Top of GIVEN RECORDS

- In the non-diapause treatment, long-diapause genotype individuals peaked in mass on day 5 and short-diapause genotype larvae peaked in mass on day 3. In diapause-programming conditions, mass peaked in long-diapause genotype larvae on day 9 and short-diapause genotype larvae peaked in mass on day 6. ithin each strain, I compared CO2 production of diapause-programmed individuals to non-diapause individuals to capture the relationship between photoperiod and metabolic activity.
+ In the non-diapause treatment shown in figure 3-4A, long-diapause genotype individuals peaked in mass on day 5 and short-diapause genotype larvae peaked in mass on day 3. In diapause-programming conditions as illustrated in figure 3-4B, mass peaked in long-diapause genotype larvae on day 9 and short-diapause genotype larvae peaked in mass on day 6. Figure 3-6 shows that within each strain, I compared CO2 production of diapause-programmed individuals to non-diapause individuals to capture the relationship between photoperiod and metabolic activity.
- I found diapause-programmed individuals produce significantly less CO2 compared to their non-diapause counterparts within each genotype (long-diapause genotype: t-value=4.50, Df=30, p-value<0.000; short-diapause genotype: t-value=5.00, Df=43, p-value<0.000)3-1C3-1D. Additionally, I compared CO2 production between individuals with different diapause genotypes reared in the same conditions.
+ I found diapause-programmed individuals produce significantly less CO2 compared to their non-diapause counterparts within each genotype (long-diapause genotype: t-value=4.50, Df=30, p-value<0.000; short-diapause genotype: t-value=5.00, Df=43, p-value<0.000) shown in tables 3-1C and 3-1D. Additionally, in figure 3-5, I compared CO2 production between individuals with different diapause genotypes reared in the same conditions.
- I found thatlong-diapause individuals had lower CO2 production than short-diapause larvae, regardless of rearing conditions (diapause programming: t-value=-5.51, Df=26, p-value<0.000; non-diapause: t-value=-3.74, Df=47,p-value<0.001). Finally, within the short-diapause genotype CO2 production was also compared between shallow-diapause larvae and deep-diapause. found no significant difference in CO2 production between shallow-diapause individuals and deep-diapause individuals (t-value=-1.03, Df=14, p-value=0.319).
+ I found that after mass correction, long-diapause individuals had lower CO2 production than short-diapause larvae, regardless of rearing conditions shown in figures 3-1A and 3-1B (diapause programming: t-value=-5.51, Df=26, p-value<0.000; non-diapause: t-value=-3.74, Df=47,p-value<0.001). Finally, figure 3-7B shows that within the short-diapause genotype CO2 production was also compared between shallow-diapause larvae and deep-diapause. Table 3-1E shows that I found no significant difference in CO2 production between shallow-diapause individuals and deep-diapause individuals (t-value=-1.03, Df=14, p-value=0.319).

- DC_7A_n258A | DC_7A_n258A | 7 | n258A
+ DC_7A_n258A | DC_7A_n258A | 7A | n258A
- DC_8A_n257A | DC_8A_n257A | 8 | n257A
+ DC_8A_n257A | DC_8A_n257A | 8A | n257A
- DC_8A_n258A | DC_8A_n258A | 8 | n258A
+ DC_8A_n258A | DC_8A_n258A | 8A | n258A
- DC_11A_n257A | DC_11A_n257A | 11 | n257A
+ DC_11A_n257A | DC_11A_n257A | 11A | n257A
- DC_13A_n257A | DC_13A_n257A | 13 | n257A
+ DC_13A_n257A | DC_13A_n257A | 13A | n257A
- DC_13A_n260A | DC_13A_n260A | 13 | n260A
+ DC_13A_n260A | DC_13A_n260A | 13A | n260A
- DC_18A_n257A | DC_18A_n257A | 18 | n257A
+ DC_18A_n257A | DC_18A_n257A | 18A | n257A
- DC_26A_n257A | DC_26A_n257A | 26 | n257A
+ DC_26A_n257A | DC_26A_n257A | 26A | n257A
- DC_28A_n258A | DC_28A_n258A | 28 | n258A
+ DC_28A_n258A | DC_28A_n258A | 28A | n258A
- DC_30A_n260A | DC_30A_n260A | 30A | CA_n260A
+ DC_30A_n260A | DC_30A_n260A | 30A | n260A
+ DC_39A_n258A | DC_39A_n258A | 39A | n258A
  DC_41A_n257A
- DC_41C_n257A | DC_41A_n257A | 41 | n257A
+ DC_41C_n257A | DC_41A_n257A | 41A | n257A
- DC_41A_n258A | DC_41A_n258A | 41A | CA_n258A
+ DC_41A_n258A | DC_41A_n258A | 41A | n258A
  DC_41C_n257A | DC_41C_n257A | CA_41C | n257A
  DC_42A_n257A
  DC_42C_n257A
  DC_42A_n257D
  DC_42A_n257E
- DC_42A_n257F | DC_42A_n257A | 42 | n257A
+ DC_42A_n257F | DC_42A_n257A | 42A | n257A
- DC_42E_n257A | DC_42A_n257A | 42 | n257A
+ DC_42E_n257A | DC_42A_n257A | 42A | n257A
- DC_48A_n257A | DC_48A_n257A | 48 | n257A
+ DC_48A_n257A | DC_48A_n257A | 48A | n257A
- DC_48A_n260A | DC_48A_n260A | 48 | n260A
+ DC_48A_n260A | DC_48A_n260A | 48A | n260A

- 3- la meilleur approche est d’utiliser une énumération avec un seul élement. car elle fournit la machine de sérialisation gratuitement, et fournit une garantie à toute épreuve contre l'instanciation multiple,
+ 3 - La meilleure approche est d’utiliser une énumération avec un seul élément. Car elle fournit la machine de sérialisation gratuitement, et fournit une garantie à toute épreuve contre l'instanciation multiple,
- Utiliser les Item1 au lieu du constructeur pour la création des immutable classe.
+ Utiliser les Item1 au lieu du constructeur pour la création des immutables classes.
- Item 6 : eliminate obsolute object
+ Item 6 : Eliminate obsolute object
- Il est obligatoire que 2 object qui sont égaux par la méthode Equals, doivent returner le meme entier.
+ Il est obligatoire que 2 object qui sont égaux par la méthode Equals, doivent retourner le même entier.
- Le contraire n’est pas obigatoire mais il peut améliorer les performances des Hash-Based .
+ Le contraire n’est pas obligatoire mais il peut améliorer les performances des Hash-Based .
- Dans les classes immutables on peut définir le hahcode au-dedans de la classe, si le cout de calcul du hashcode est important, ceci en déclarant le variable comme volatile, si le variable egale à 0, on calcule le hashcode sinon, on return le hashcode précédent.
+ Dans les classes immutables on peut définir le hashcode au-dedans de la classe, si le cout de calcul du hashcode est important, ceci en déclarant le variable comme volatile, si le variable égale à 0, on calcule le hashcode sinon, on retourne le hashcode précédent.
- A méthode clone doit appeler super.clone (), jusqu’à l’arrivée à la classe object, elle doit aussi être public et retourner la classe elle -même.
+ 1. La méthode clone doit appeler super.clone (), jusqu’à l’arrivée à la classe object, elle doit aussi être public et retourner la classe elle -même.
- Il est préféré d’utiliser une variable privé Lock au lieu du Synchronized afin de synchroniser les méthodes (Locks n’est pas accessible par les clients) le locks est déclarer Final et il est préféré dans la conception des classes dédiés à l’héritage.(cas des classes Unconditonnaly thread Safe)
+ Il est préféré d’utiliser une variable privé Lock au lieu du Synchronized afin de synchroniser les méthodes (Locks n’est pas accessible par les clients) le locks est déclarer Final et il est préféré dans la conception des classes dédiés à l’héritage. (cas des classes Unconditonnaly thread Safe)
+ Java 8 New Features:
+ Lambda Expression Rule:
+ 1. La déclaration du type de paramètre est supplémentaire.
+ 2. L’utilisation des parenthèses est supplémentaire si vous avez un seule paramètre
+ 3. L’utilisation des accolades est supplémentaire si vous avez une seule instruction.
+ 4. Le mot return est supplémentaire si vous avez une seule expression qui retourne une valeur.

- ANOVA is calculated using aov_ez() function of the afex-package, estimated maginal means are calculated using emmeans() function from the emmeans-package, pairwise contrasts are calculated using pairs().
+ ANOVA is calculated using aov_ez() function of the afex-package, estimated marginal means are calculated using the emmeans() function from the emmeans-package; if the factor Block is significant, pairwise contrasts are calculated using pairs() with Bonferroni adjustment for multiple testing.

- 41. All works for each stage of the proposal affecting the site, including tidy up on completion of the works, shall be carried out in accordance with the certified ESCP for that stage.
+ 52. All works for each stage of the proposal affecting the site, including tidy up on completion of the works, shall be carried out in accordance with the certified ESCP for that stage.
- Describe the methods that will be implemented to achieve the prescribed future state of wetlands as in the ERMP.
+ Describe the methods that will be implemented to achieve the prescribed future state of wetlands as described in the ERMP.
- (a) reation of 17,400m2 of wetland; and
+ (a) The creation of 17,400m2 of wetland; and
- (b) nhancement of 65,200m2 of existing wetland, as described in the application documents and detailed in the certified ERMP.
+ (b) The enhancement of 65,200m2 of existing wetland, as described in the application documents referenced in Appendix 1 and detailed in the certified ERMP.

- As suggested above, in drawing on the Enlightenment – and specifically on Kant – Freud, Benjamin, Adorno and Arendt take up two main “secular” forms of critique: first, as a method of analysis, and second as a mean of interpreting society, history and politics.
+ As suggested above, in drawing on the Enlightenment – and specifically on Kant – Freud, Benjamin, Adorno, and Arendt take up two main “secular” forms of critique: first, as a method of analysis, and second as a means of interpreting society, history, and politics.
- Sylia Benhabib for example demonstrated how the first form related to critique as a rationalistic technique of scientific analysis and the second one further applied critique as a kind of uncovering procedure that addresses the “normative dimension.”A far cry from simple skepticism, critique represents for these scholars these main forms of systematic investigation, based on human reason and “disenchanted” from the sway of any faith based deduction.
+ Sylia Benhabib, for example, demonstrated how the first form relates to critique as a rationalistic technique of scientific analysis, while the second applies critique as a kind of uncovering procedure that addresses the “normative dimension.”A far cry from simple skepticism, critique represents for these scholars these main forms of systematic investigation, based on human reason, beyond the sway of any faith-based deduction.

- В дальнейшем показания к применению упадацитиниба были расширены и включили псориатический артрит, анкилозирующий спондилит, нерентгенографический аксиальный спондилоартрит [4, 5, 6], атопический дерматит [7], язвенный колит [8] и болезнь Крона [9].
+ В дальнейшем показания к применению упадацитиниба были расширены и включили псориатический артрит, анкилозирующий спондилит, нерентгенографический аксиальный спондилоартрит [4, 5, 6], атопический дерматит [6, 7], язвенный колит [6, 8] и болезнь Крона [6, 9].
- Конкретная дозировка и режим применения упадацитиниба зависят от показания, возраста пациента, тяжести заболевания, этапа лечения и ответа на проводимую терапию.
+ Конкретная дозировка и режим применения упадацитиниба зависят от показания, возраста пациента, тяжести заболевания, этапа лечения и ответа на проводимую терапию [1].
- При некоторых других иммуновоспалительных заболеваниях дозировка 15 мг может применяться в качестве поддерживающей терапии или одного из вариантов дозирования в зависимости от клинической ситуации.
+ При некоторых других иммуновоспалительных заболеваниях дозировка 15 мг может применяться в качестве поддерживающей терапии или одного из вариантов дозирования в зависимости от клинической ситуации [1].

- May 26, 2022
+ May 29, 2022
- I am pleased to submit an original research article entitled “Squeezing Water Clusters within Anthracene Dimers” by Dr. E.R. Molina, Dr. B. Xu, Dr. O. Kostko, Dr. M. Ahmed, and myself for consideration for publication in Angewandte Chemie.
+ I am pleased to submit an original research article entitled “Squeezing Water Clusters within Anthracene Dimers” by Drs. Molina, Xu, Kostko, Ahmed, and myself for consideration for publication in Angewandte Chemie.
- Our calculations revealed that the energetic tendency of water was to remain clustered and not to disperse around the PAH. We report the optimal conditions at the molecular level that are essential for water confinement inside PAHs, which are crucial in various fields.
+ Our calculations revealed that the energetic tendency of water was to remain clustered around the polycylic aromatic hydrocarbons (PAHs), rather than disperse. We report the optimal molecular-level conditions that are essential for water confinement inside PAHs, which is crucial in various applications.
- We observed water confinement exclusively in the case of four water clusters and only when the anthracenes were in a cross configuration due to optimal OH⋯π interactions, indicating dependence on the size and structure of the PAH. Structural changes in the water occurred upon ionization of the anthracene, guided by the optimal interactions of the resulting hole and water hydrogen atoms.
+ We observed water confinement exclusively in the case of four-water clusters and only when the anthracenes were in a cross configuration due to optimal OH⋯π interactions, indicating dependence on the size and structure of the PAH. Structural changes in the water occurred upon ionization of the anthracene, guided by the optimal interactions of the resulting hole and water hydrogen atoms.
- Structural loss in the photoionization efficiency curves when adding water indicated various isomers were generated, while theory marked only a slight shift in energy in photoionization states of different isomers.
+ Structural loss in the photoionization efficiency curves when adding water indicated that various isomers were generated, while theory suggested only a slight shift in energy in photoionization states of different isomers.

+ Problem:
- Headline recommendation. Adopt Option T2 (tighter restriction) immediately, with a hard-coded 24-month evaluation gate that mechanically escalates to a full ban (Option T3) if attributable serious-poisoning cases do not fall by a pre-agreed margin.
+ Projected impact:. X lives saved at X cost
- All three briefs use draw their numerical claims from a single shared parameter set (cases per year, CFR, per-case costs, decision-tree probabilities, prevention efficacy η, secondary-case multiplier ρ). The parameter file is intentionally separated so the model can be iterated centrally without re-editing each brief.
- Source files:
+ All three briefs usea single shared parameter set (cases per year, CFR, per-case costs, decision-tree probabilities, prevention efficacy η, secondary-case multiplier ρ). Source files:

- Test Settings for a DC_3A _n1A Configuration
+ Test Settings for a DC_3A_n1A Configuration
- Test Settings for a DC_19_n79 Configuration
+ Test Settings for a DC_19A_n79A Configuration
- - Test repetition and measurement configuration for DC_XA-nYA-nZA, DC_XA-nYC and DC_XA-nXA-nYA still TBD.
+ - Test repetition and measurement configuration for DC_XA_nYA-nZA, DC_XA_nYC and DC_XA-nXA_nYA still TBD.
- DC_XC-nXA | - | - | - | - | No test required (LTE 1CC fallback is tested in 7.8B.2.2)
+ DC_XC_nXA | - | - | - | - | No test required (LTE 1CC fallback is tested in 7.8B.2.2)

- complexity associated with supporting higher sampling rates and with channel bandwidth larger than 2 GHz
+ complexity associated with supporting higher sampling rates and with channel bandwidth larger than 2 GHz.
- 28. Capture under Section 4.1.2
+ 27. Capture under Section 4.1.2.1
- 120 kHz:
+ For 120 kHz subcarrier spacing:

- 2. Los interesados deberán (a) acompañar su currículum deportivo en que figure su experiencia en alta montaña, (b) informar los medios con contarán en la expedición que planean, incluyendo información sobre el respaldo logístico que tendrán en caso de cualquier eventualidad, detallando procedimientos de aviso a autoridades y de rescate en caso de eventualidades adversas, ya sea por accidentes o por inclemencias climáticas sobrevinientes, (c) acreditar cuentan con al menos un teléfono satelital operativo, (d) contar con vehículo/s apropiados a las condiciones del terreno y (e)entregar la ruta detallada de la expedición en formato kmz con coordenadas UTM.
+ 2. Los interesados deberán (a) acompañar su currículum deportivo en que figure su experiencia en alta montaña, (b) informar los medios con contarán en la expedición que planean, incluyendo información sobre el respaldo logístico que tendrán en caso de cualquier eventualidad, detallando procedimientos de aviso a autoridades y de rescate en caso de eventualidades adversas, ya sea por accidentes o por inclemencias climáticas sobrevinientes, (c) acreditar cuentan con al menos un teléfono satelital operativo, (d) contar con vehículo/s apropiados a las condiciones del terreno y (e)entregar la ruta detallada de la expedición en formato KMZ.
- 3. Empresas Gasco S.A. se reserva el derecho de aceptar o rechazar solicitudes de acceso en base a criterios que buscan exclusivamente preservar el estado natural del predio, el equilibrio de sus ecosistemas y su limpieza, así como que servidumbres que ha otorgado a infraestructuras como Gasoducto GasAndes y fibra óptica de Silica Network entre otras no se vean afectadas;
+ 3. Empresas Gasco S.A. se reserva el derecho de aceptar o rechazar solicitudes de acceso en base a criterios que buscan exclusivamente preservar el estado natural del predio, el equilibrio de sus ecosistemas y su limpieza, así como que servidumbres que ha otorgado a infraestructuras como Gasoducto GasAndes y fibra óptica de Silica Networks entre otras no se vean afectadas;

Bottom of GIVEN RECORDS

Whenever a line includes the word "complexity", pull it out of the entries.

#### [PROBLEM SOLUTION]
- complexity associated with supporting higher sampling rates and with channel bandwidth larger than 2 GHz
+ complexity associated with supporting higher sampling rates and with channel bandwidth larger than 2 GHz.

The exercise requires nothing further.